Now, we have the setup to generate a couple of Verilator executables that can run a stimulus file on an RTL design and output coverage information. It's on to defining the agent and the environment at a high level to start coding.

Defining the State, Reward Function, and when a Test is Done

State the Agent Will Observe

At first, we tried to use the percentage coverage quantized to some number of bits as the state. For example, a 2-bit quantized state with 23% Line Coverage, 78% Conditional, and 55% Toggle will reduce to [00,11,10], which is six bits of state. Our initial runs were done with about 16 total bits (some coverage types were given more quantization than others), making a state space of 64k possible states. This state space provided some promise, but learning was very noisy and didn't progress significantly, so other options were explored quickly.

The next stage we tried was the actual coverage vector, meaning that each coverage point would take up a "bit" of space (1 [Covered] or 0 [Uncovered]). These designs had about 500 to 3.5k coverage points, so the state space is quite large, meaning some state space reduction would be an area to explore further. However, this project just took this vector at face value.

After this, the past commands are appended to the end of this coverage vector, so an array will be appended to the bit vector, which contains the previous action numbers. For example, if there are 300 possible actions, an action history will look like [23, 283, 21, ...]. So the state will look like : [0,1,0,1,1,...,0,1,23, 283, 21,33,33]

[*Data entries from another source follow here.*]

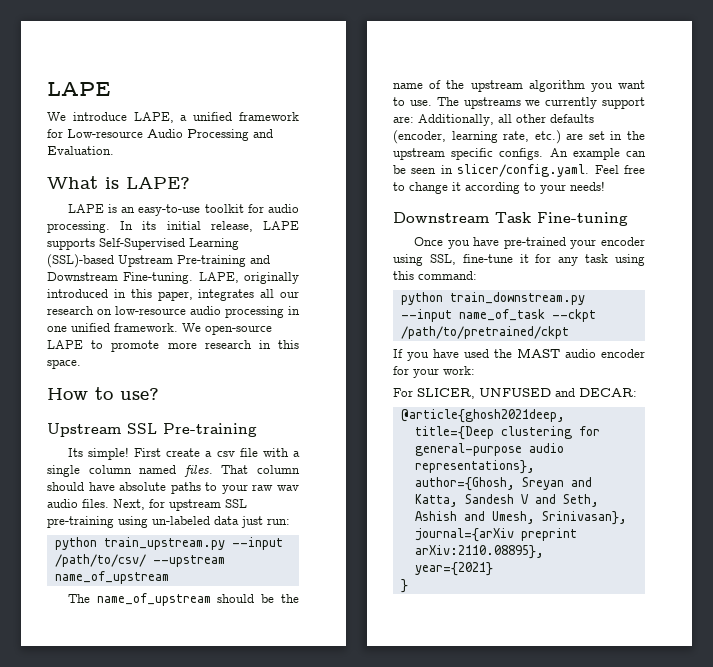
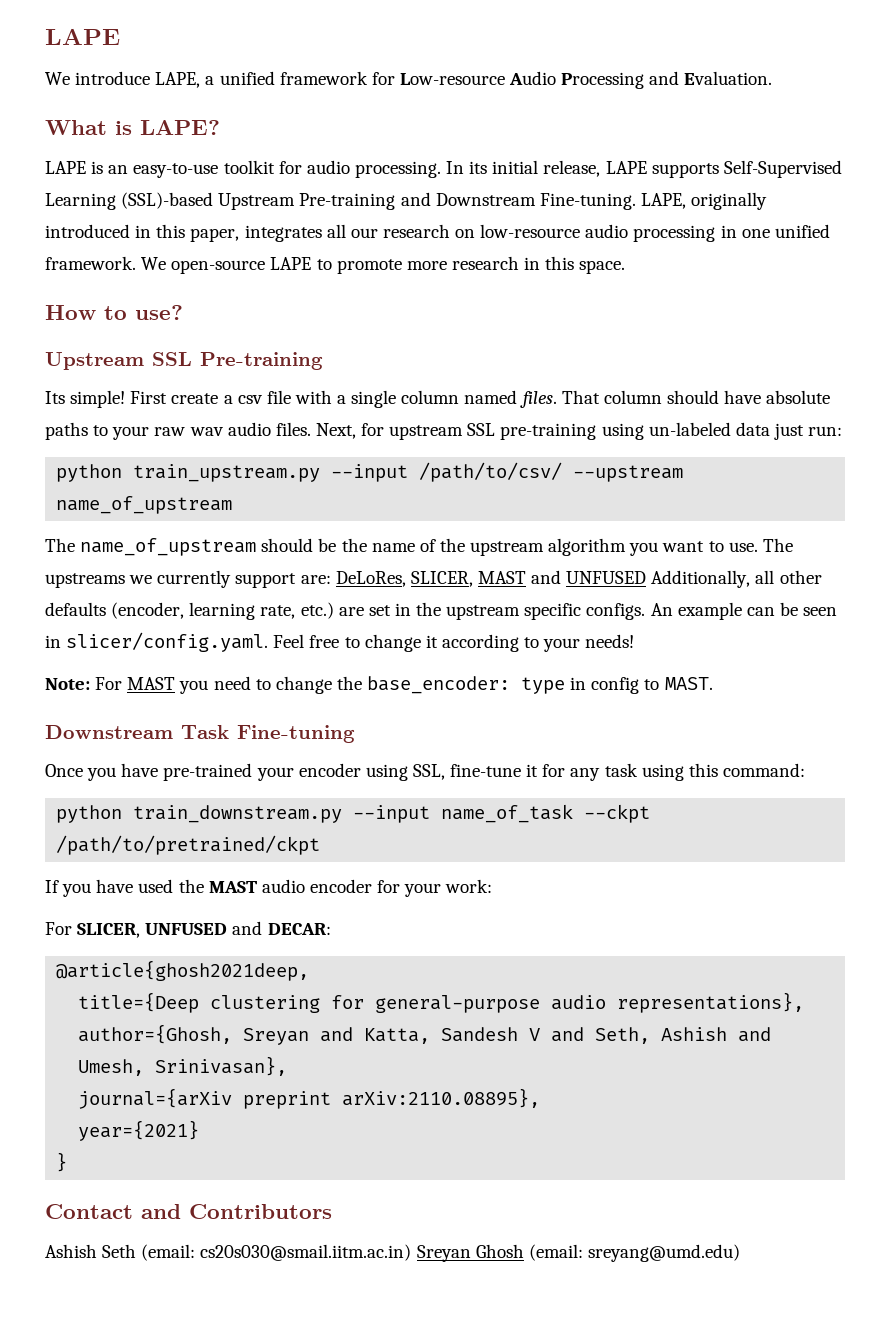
- The upstreams we currently support are: Additionally, all other defaults (encoder, learning rate, etc.) are set in the upstream specific configs.
+ The upstreams we currently support are: DeLoRes, SLICER, MAST and UNFUSED Additionally, all other defaults (encoder, learning rate, etc.) are set in the upstream specific configs.
+ Note: For MAST you need to change the base_encoder: type in config to MAST.
+ Contact and Contributors
+ Ashish Seth (email: cs20s030@smail.iitm.ac.in) Sreyan Ghosh (email: sreyang@umd.edu)

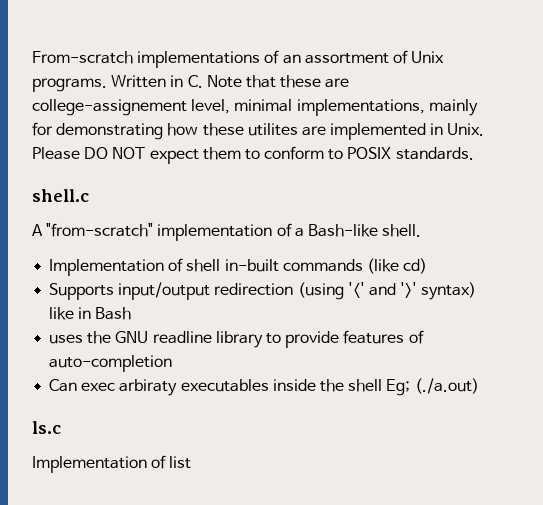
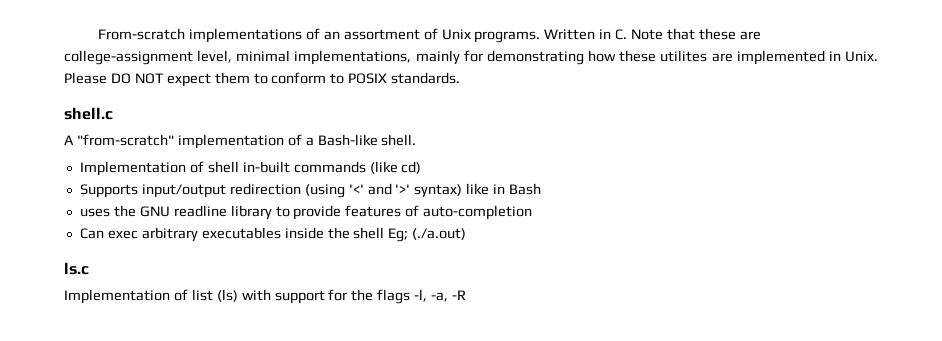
- Written in C. Note that these are college-assignement level, minimal implementations, mainly for demonstrating how these utilites are implemented in Unix.
+ Written in C. Note that these are college-assignment level, minimal implementations, mainly for demonstrating how these utilites are implemented in Unix.
- Can exec arbiraty executables inside the shell Eg; (./a.out)
+ Can exec arbitrary executables inside the shell Eg; (./a.out)
- Implementation of list
+ Implementation of list (ls) with support for the flags -l, -a, -R

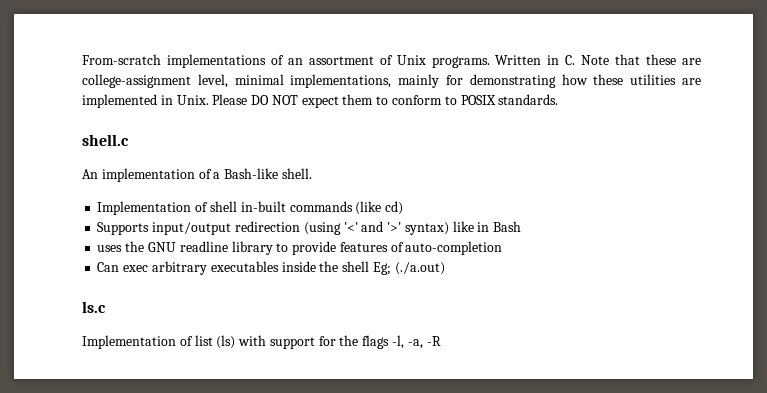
- Written in C. Note that these are college-assignment level, minimal implementations, mainly for demonstrating how these utilites are implemented in Unix.
+ Written in C. Note that these are college-assignment level, minimal implementations, mainly for demonstrating how these utilities are implemented in Unix.
- A "from-scratch" implementation of a Bash-like shell.
+ An implementation of a Bash-like shell.

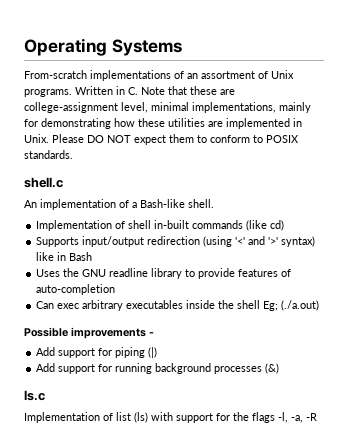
+ Operating Systems
- uses the GNU readline library to provide features of auto-completion
+ Uses the GNU readline library to provide features of auto-completion
+ Possible improvements -
+ Add support for piping (|)
+ Add support for running background processes (&)

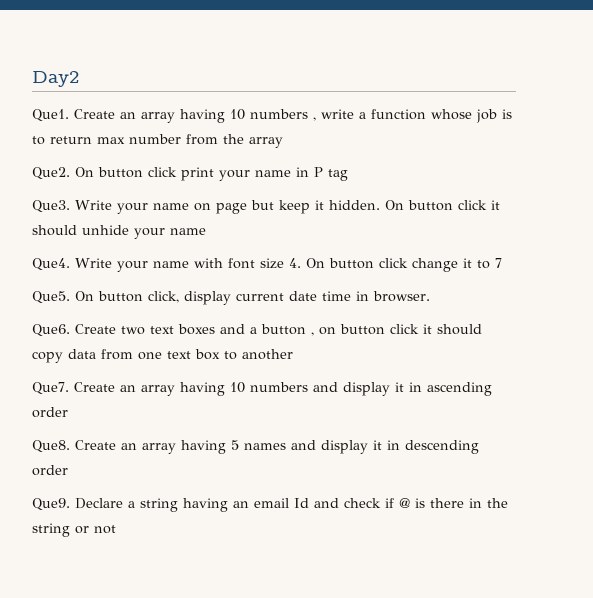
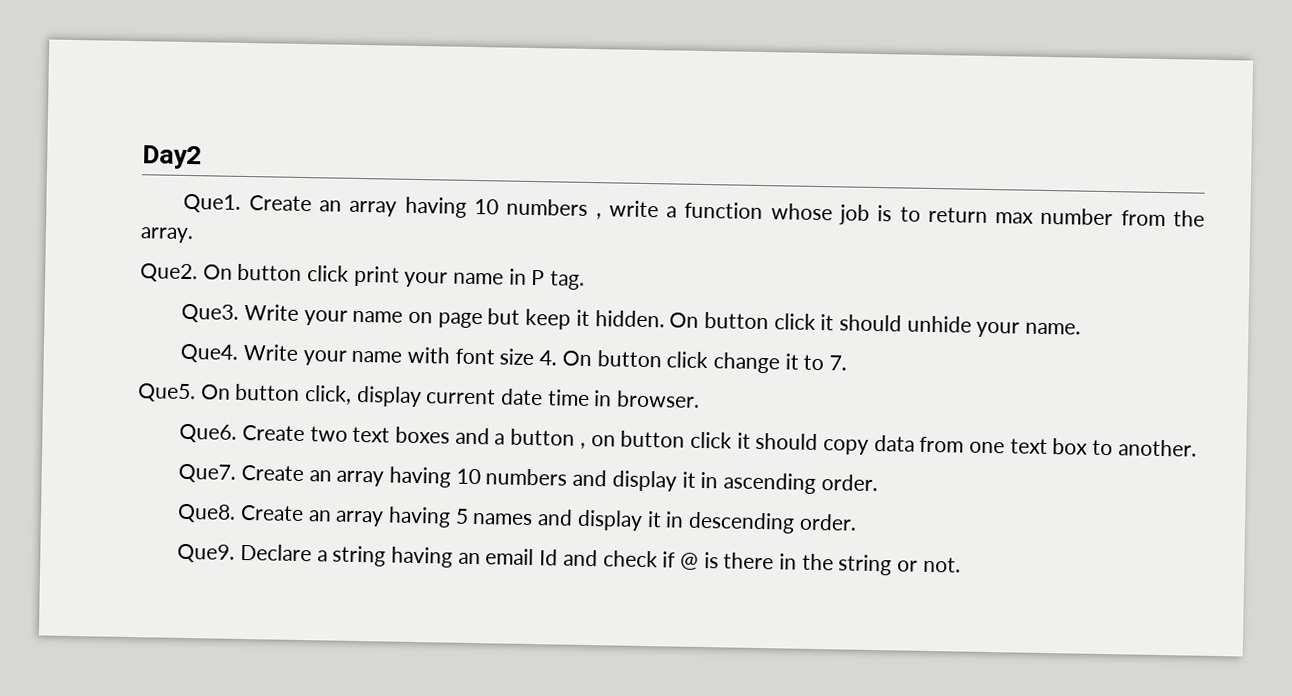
- Create an array having 10 numbers , write a function whose job is to return max number from the array
+ Create an array having 10 numbers , write a function whose job is to return max number from the array.
- On button click print your name in P tag
+ On button click print your name in P tag.
- On button click it should unhide your name
+ On button click it should unhide your name.
- Write your name with font size 4. On button click change it to 7
+ Write your name with font size 4. On button click change it to 7.
- Create two text boxes and a button , on button click it should copy data from one text box to another
+ Create two text boxes and a button , on button click it should copy data from one text box to another.
- Create an array having 10 numbers and display it in ascending order
+ Create an array having 10 numbers and display it in ascending order.
- Create an array having 5 names and display it in descending order
+ Create an array having 5 names and display it in descending order.
- Declare a string having an email Id and check if @ is there in the string or not
+ Declare a string having an email Id and check if @ is there in the string or not.

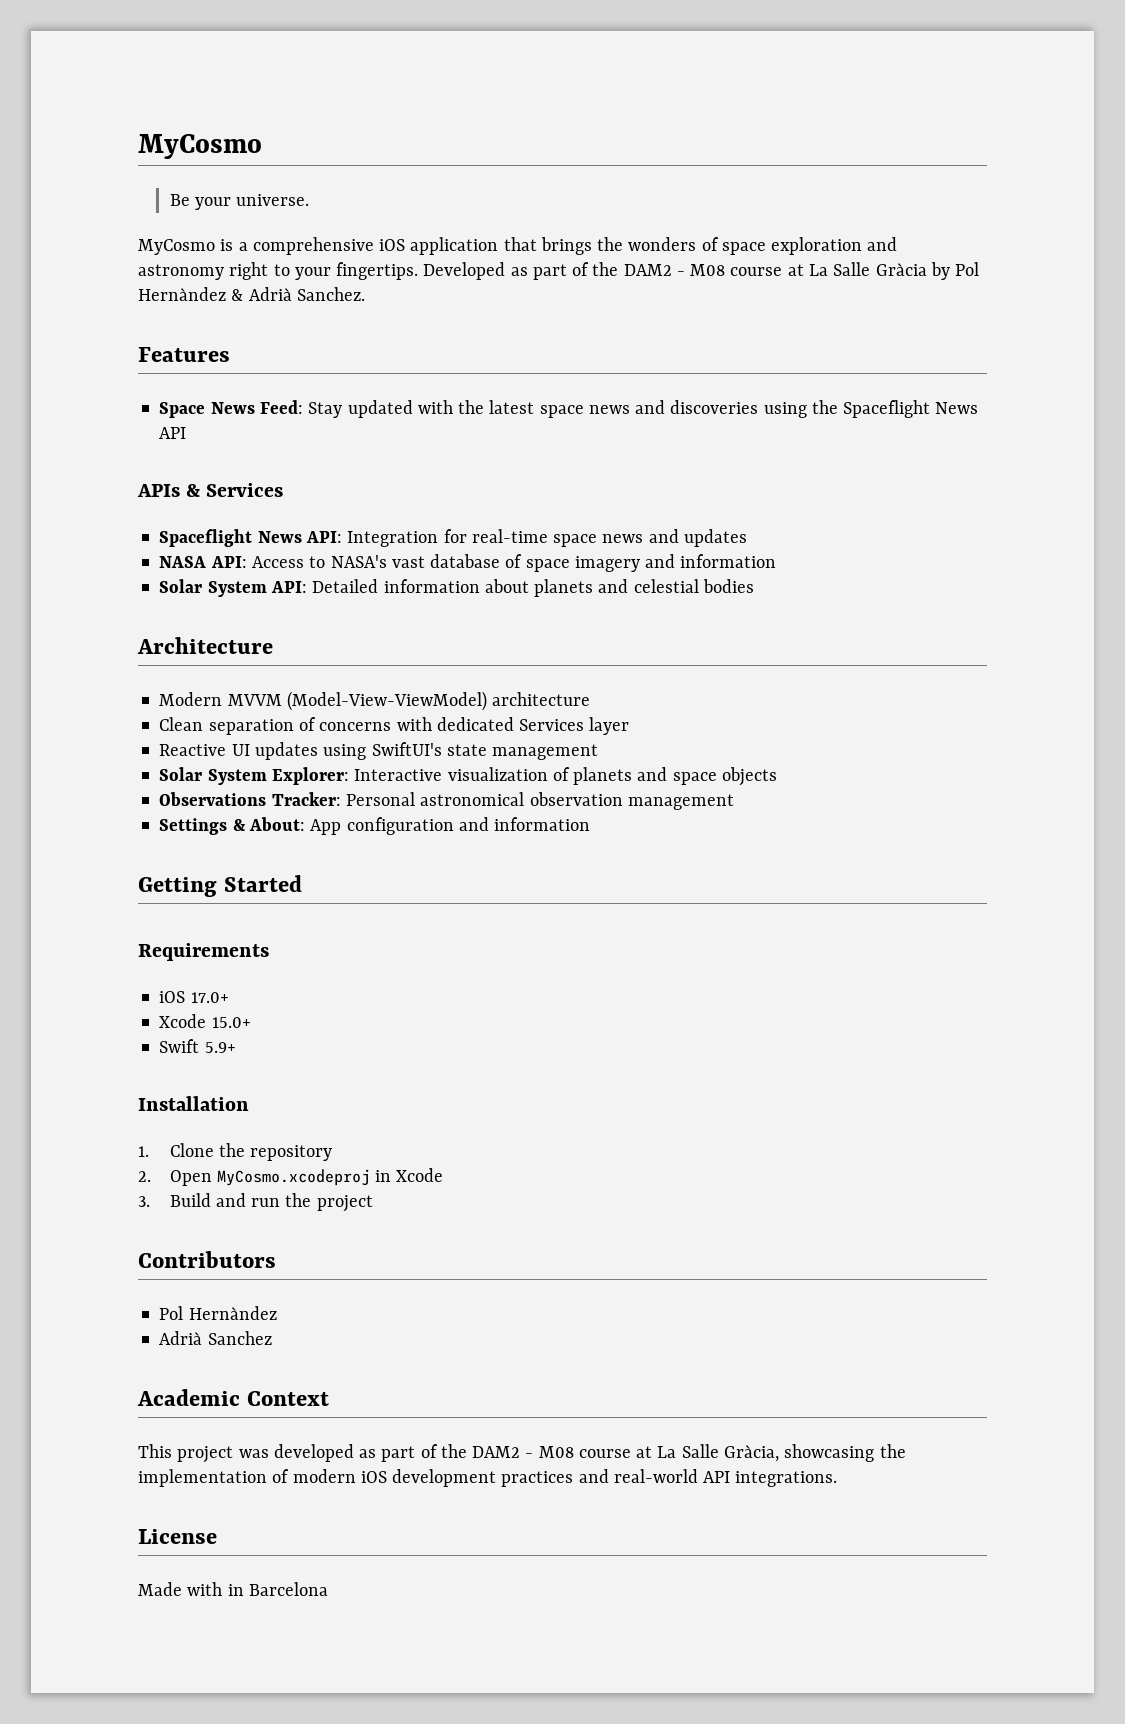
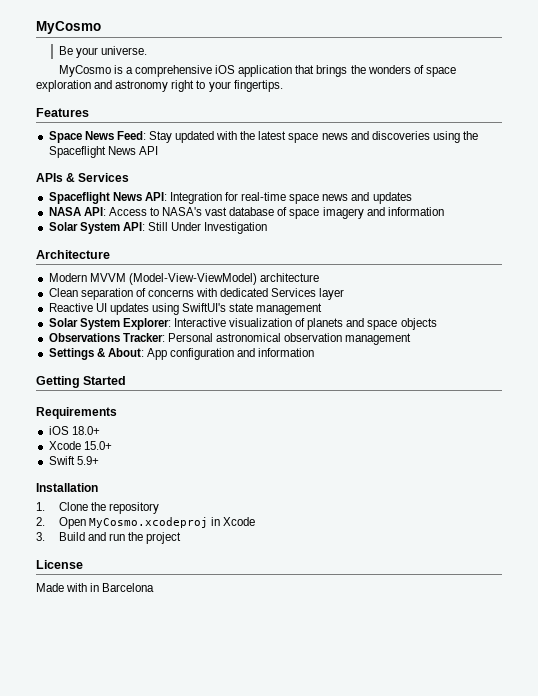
- Developed as part of the DAM2 - M08 course at La Salle Gràcia by Pol Hernàndez & Adrià Sanchez.
- Solar System API: Detailed information about planets and celestial bodies
+ Solar System API: Still Under Investigation
- iOS 17.0+
+ iOS 18.0+
- Contributors
- Pol Hernàndez
- Adrià Sanchez
- Academic Context
- This project was developed as part of the DAM2 - M08 course at La Salle Gràcia, showcasing the implementation of modern iOS development practices and real-world API integrations.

The agent will then consist of multiple DNNs that look at this state vector and produce a value that is an expected reward. Each possible action will have its own DNN, meaning that a DNN's responsibility is to look at the current state and give an expected reward for a specific action. The last step would be to choose the action associated with the DNN with the most significant expected reward.

When is the game done?

For these experiments, the number of cycles a test ran was just a predefined number, meaning a test with 100 cycles of stimulus or a test with 1000 cycles of stimulus. Each step of the game involved the agent selecting a stimulus cycle for a given state observed. At first, we tried to have 100% coverage be the point an individual game was done; however, this wasn't guaranteed to ever happen for both coding and tooling reasons. So, the focus was to bind the test to some known number and see how the agent would do.

Rewards

The rewards had a significant problem from the beginning, and it deals with that idea I talked about toward the top of this write-up. The initial large chunk of coverage is easy to get with randomness, while the harder last bits need more effort. This is an issue because the training is very noisy if we use plain coverage as a reward. The agent can do whatever it wants to get these large initial rewards. So the reward function was made into an exponential curve, so the hardest last bits of coverage counted as more of a reward. Additional experimentation was done to give more or less weight to types of coverage, which also helped depending on the specific design that was running. Overall, what was found is that it is essential to learning the reward consists mainly of valuable, more complex coverage points in terms of the magnitude of contribution.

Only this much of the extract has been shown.